The Only Remake We Need Is L.A. Noire

Doesn’t it seem like they only remake the games that don’t need remakes? You can play the new Dead Space or The Last of Us, or you can just play the originals, because they’re still great games. We don’t need remakes of games that hold up, we need remakes of games that didn’t live up to their potential, even when the original came out. I’d much rather play a remake of Mirror’s Edge Catalyst or The Quiet Man than Resident Evil 4. Resident Evil 4 doesn’t need a second chance, but a lot of other games do.

Of course, the problem is that there’s not a lot of demand for a remake of The Quiet Man. Making video games – even remaking video games – is expensive, and publishers would much prefer to bet on a sure thing KOTOR than take a risk on something that’s already failed once. With that in mind, there’s really only one game that qualifies for the type of remake I’d want to see: L.A. Noire, a terrible game that everyone loves.

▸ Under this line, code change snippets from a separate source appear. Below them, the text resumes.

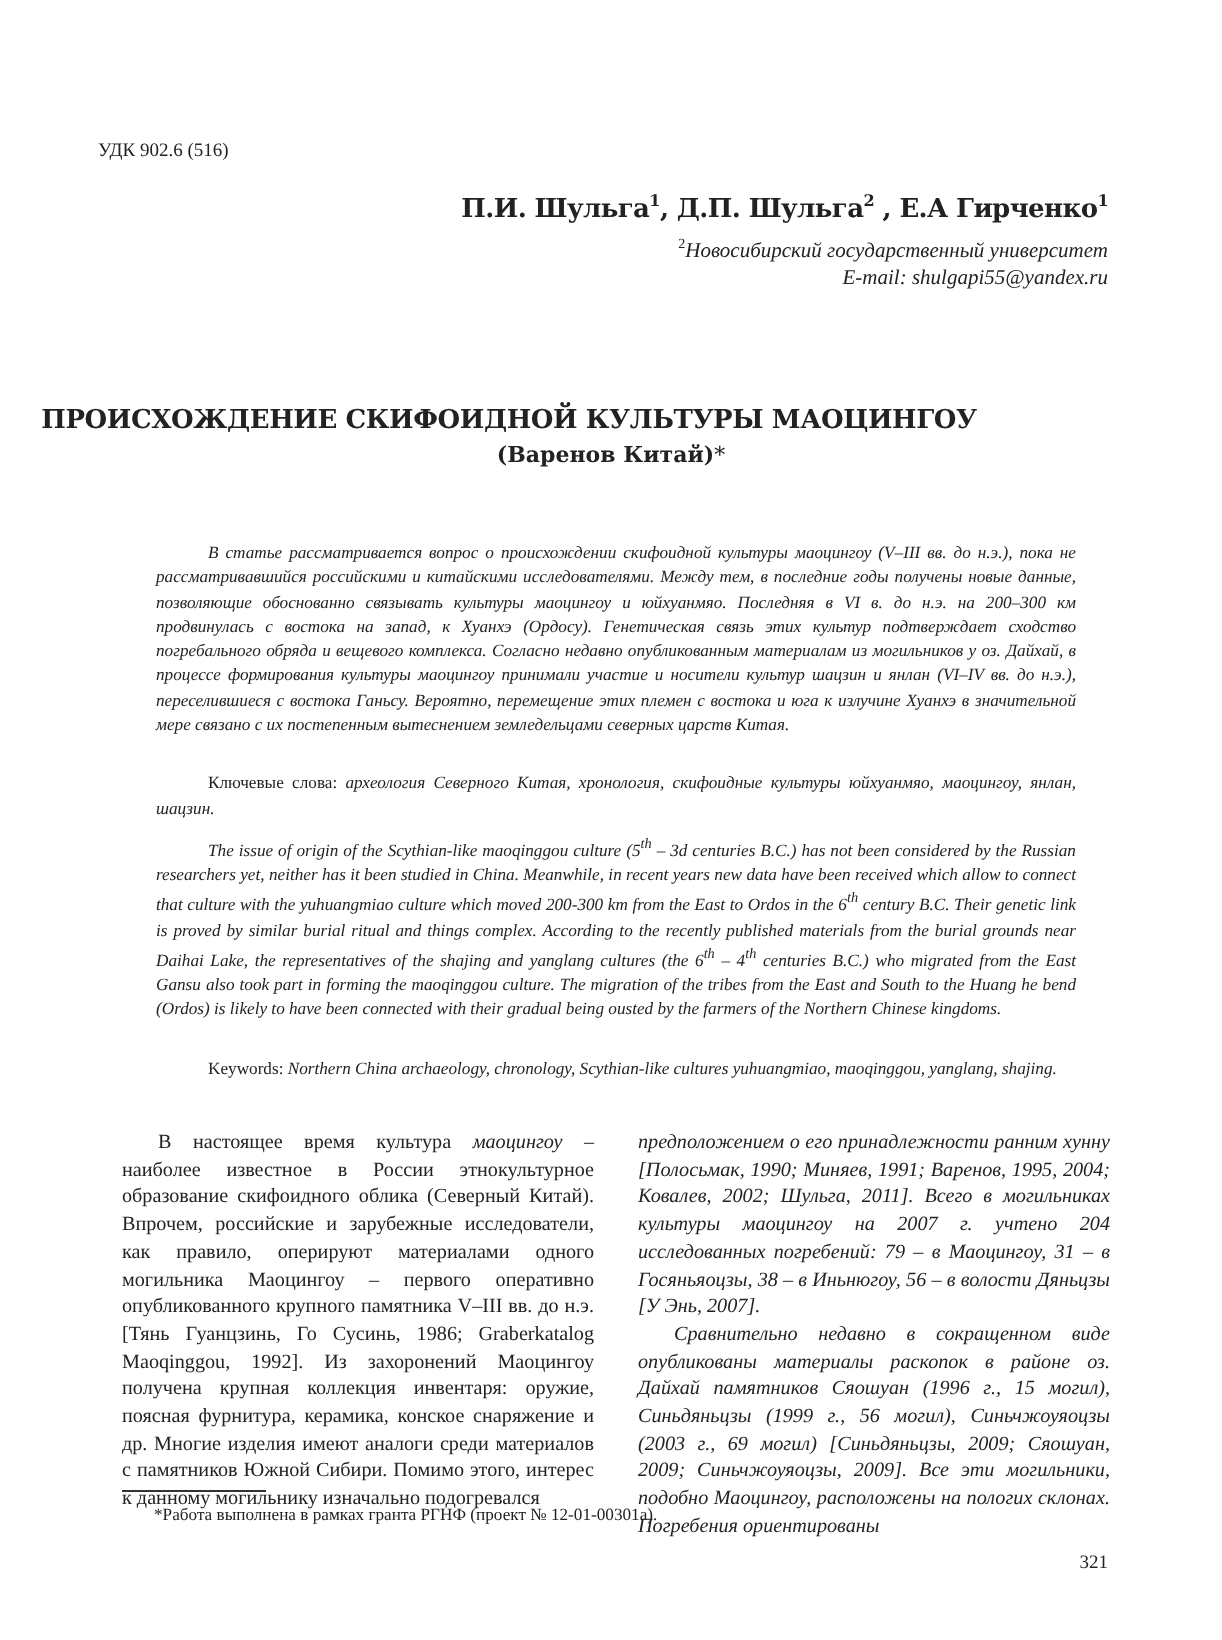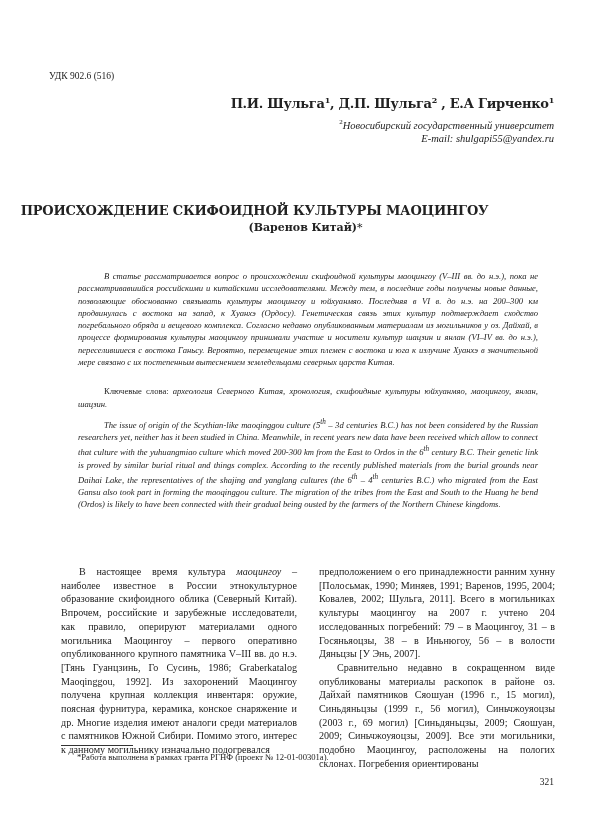--- a/index.html
+++ b/index.html
@@ -61,6 +61,7 @@
 
   <div class="abstract en-abs">
     <p><span>The issue of origin of the Scythian-like maoqinggou culture (5</span><sup>th</sup><span> – 3d centuries B.C.) has not been considered by the Russian researchers yet, neither has it been studied in China. Meanwhile, in recent years new data have been received which allow to connect that culture with the yuhuangmiao culture which moved 200-300 km from the East to Ordos in the 6</span><sup>th</sup><span> century B.C. Their genetic link is proved by similar burial ritual and things complex. According to the recently published materials from the burial grounds near Daihai Lake, the representatives of the shajing and yanglang cultures (the 6</span><sup>th</sup><span> – 4</span><sup>th</sup><span> centuries B.C.) who migrated from the East Gansu also took part in forming the maoqinggou culture. The migration of the tribes from the East and South to the Huang he bend (Ordos) is likely to have been connected with their gradual being ousted by the farmers of the Northern Chinese kingdoms.</span></p>
+    <p class="kw"><span>Keywords:</span> <i>Northern China archaeology, chronology, Scythian-like cultures yuhuangmiao, maoqinggou, yanglang, shajing.</i></p>
   </div>
 
   <div class="col col-left">

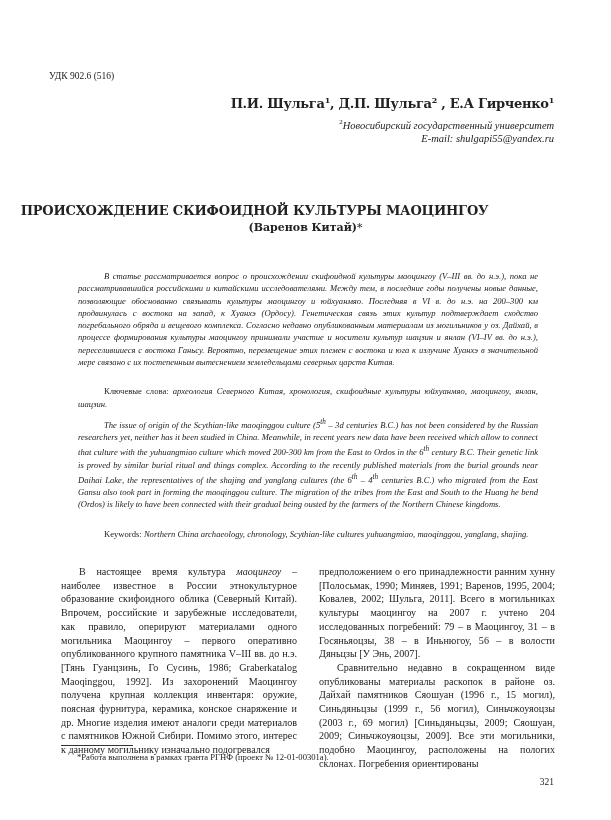--- a/index.html
+++ b/index.html
@@ -30,7 +30,7 @@
   .col p { margin: 0; text-indent: 18px; }
   .col p.cont { text-indent: 0; }
   .col-left { left: 61px; }
-  .col-right { left: 319px; }
+  .col-right { left: 319px; font-style: italic; }
   .fn-rule { position: absolute; left: 61px; top: 745px; width: 72px; border-top: 1px solid #333; }
   .footnote { position: absolute; left: 77px; top: 752px; font-size: 8.6px; }
   .pagenum { position: absolute; right: 57px; top: 777px; font-size: 9.5px; }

Take no offense L.A. Noire lovers, I am one of you. Classic Film Noir is an easy aesthetic to mimic, but a difficult one to do authentically, and L.A. Noire absolutely nails it. The characters feel like they walked right off the page of a Chandler or Hammet novel and it captures Old Hollywood better than most modern films do, including both L.A. Confidential and The Black Dahlia. The vibes are extremely right. In terms of style and space, L.A. Noire is a tonal masterpiece.

But let’s be real, L.A. Noire kind of stinks to play. Investigating crime scenes is more or less just walking around in circles until you’ve interacted with everything you’re supposed to, and interviewing suspects is more of a guessing game than a process of careful deduction. It seems in some cases the clues are so opaque you would have to literally be Sherlock Holmes to put them together, or otherwise the game is just handing you the answer, with very little room in between.

While graphic upgrades are rarely a good enough reason to justify a remake, L.A. Noire is the exception. The advanced performance capture technology that was so impressive in 2011 makes everything look stilted and uncanny by today’s standards, and learning to read the suspects isn’t as deep as Rockstar wanted us to think it would be. Is Lester’s wife lying about him dying in a hit-and-run accident? I don’t know, are her glassy eyes darting back and forth? Are there beads of sweat forming on her Play-Doh face? The first few interrogations are sort of novel, especially when Cole starts screaming at someone out of the blue, but L.A. Noire runs out of steam before you even get to the homicide desk, which turns out to be a huge let down.

L.A. Noire is a flawed game, and over the years those flaws have become its charms. You love it despite its shortcomings, which makes it the perfect game for a remake. An L.A. Noire remake could use modern technology to reach the level of realism Rockstar wanted while smoothing over the more unnatural qualities. It could be a real hardboiled detective simulator without all the campiness and memeable moments that now define the original. They could throw out the weak cases, rework the pacing, and change the big twist in homicide that falls so flat. L.A. Noire is a game that needs more than just a fresh coat of paint, that’s what remakes should be about.